Masoud, qui est également dramaturge et metteur en scène, dit qu’il laisse d’abord ses personnages et l’intrigue se cristalliser dans sa tête avant que les mots n’apparaissent sur un écran. Il arrange les intrigues au fur et à mesure qu’il se lave, fait du vélo dans les rues de Londres et nage en eau libre dans ses étangs.

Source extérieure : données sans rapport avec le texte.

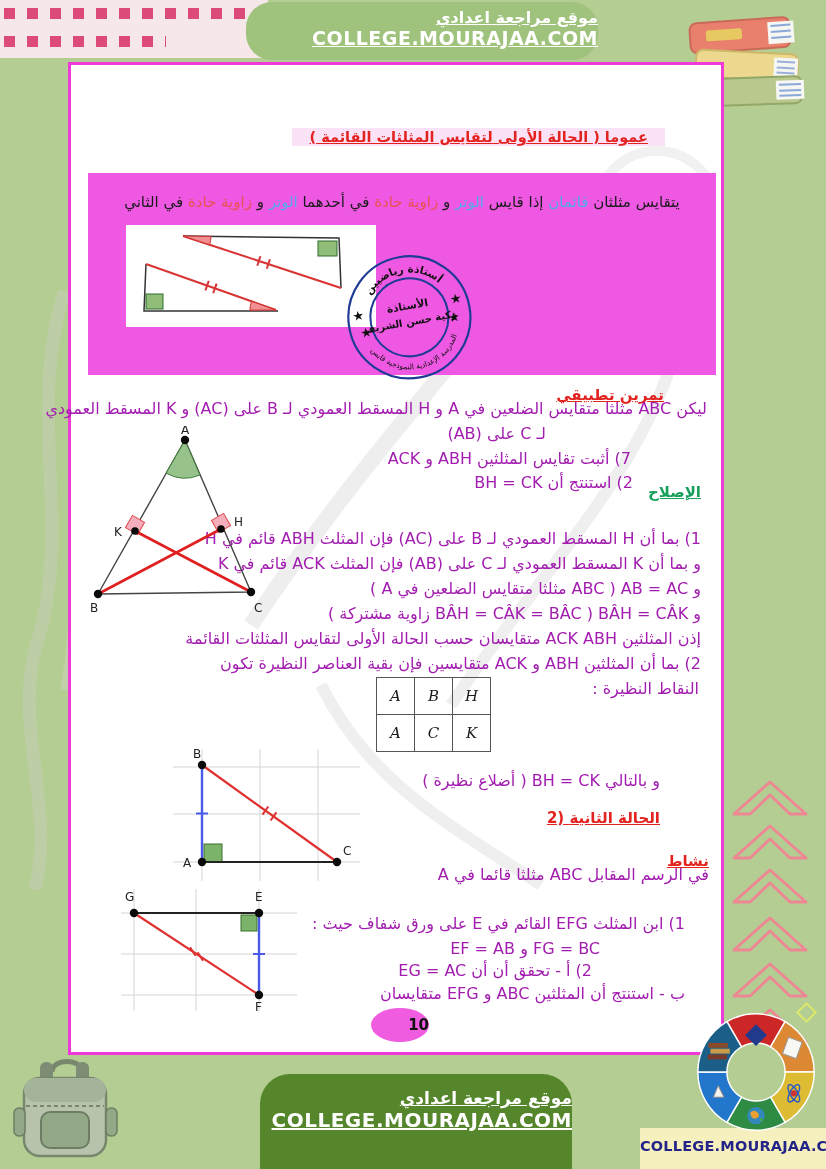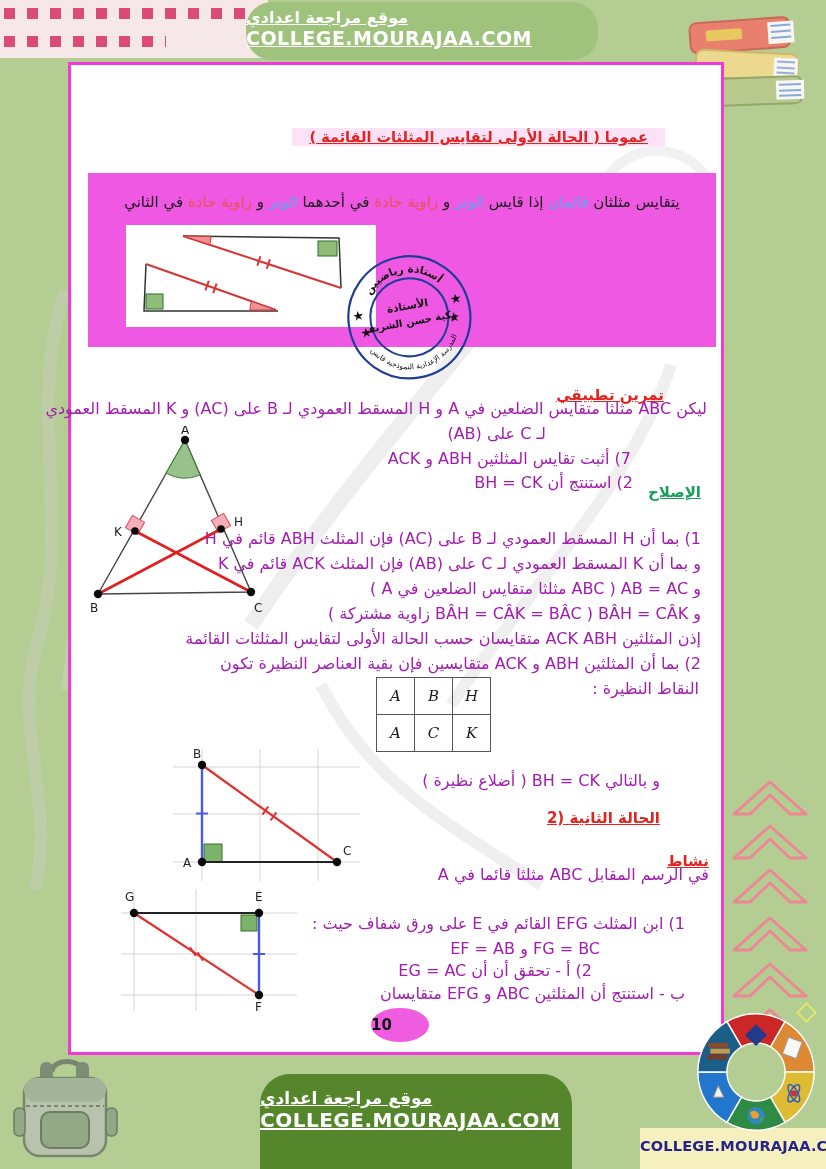"موقع مراجعة اعدادي" .bubble { text-align: left -> right }
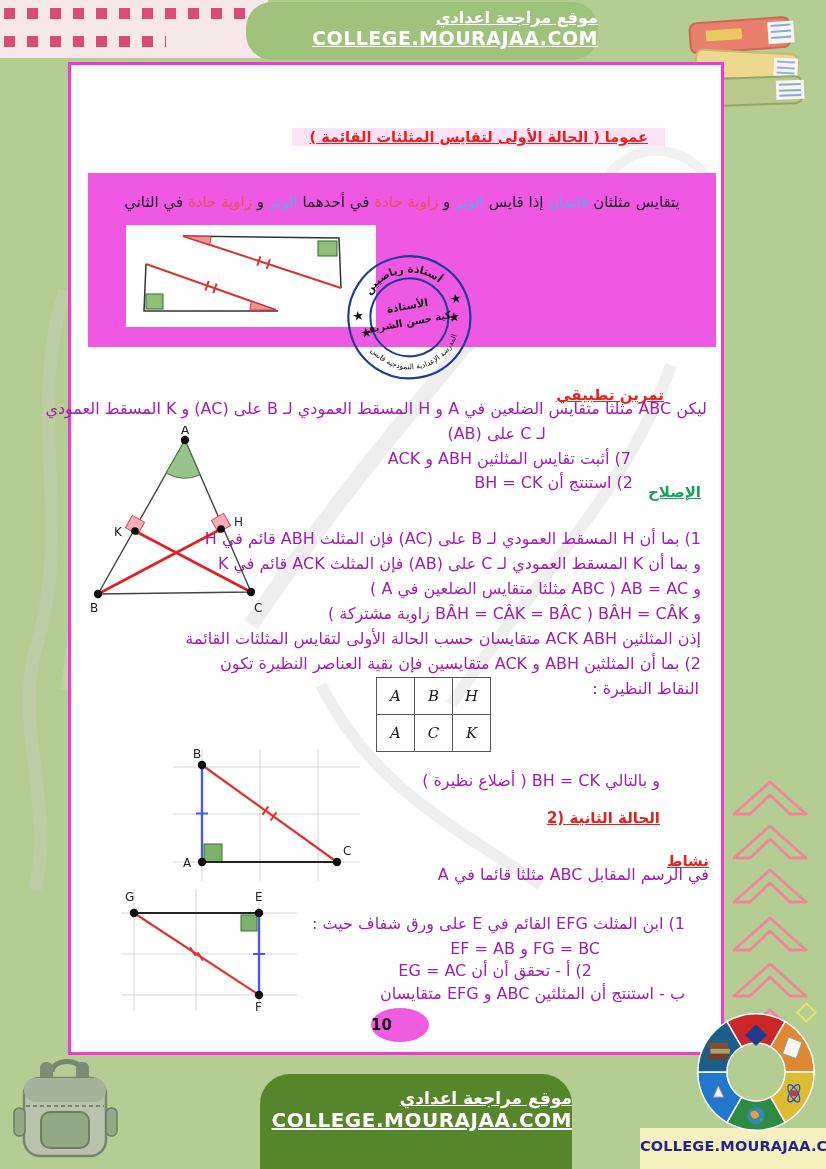"يتقايس مثلثان قائمان إذا قايس" #pinkbox { height: 174px -> 202px }
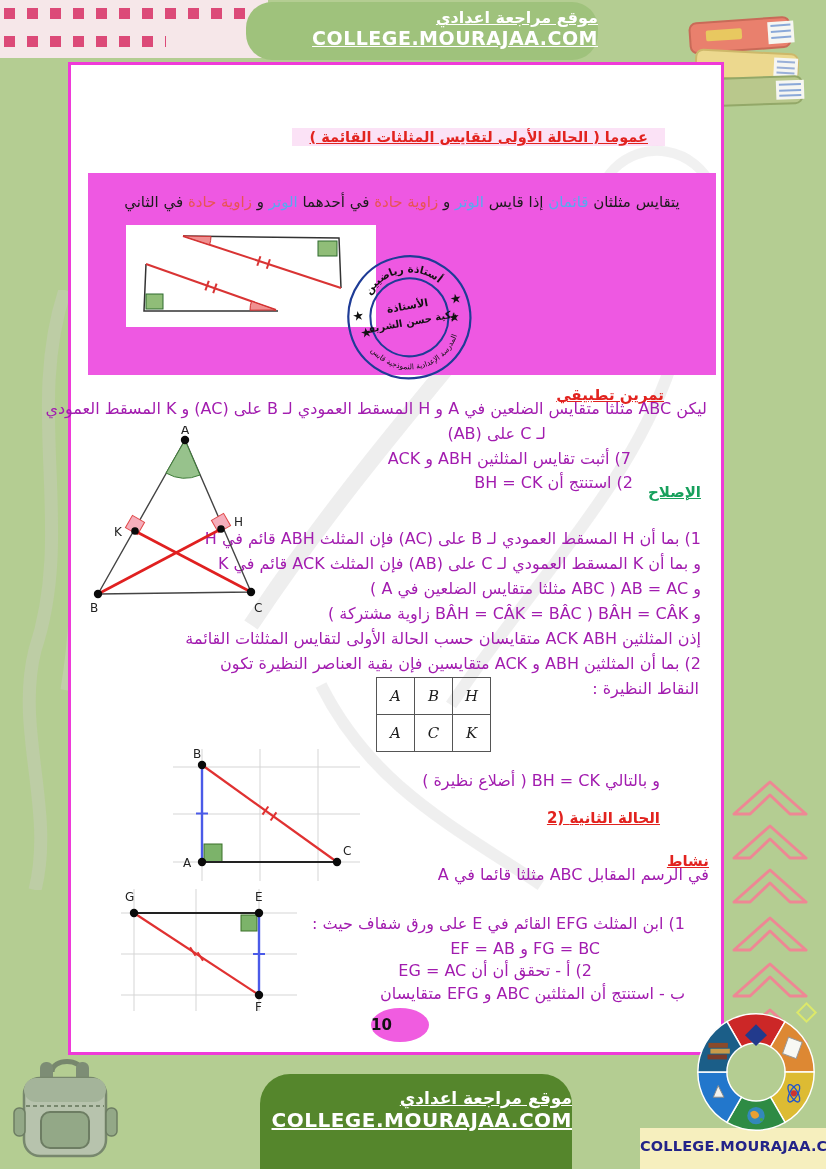"10" #pagenum { text-align: left -> right }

Ce processus de formulation du roman lui prend jusqu’à deux ans, mais l’écriture elle-même doit être rapide - il l’intègre dès qu’il a le temps de s’éloigner de son travail et de sa famille - quelques jours à Paris, lors de voyages en avion.
Mais la rapidité convient au roman, qui est un ouvrage au rythme soutenu et qui recrée les tensions et les énergies liées à la survie dans un environnement meurtri, fortement peuplé et fermé.
Le style linguistique dépouillé convient également à la substance. Il s’agit d’un roman axé sur l’intrigue - les personnages tournent et retournent autour des bâtiments, des vergers déracinés et des maisons bombardées de Gaza. C’est un roman où le couple, Zahra et Ammar, est réuni par-delà le fossé entre le camp de Jabaliya et la ville de Gaza par un amour commun de la littérature.
On pourrait classer ce roman dans la catégorie des romans policiers - car on cherche à trouver le meurtrier et à découvrir son mobile - mais c’est aussi un roman sur l’influence de la lecture sur la vie des personnages.
Masoud s’inspire ici de l’autobiographie. De 1998 à 2002, il a étudié la littérature à Gaza, où la lecture constituait un moyen d’évasion.
Lecture captivante, Come What May est aussi l’un des portraits littéraires les plus vivants de Gaza pour les lecteurs anglophones. Malgré le point de vue a priori dépolitisé du narrateur, beaucoup de choses sont abordées en quelques pages, notamment les réfugiés, les classes sociales, les frontières, les tunnels, les espions, les bombardements, le coût des produits de base (nourriture, ciment), la destruction des oliviers, le commerce illégal de drogues, les chefs de la résistance dotés de pouvoirs mystiques, les anciennes lignes de train et les drones, les travailleurs humanitaires et la production théâtrale des étudiants.
La nature spécifique et vitale de la confiance et de la communauté transparaît à travers ses pages d’une manière que seule une forme littéraire peut saisir. La société est divisée par l’extérieur et par les classes sociales, mais au bout du compte, il y a un sens commun des objectifs et des croyances. Ceci est géré délicatement sans être didactique ou sentimental.
Il n’y a rien de nouveau à ce qu’un auteur masculin choisisse d’écrire dans la voix d’une narratrice, de Dickens à Philip Pullman en passant par Alberto Moravia, mais le choix est judicieux, car il renforce le sentiment de vulnérabilité et d’urgence de la situation de Zahra. Même monter dans un taxi à côté d’un homme qui tient des chapelets de prière exige négociation.
"C’était un grand gaillard et je ne voulais pas être battue, crachée dessus ou poussée hors de la voiture. Je n’avais jamais vu une telle chose se produire sous mes yeux, mais les hommes me faisaient peur, surtout ceux qui croyaient que Dieu leur avait dit de traiter les femmes de la sorte. Mais ici, les femmes ne peuvent s’émanciper que lorsqu’elles sont soit vieilles, soit divorcées et mises au ban de la société."
Le roman n’est pas sans défauts. Il y a quelques erreurs de dates et certains comportements et réactions des personnages ont paru invraisemblables, mais on est prêt à passer outre ces défauts, car le ton de Masoud est optimiste et moqueur, son énergie palpable et l’histoire qu’il raconte en fait une lecture passionnante.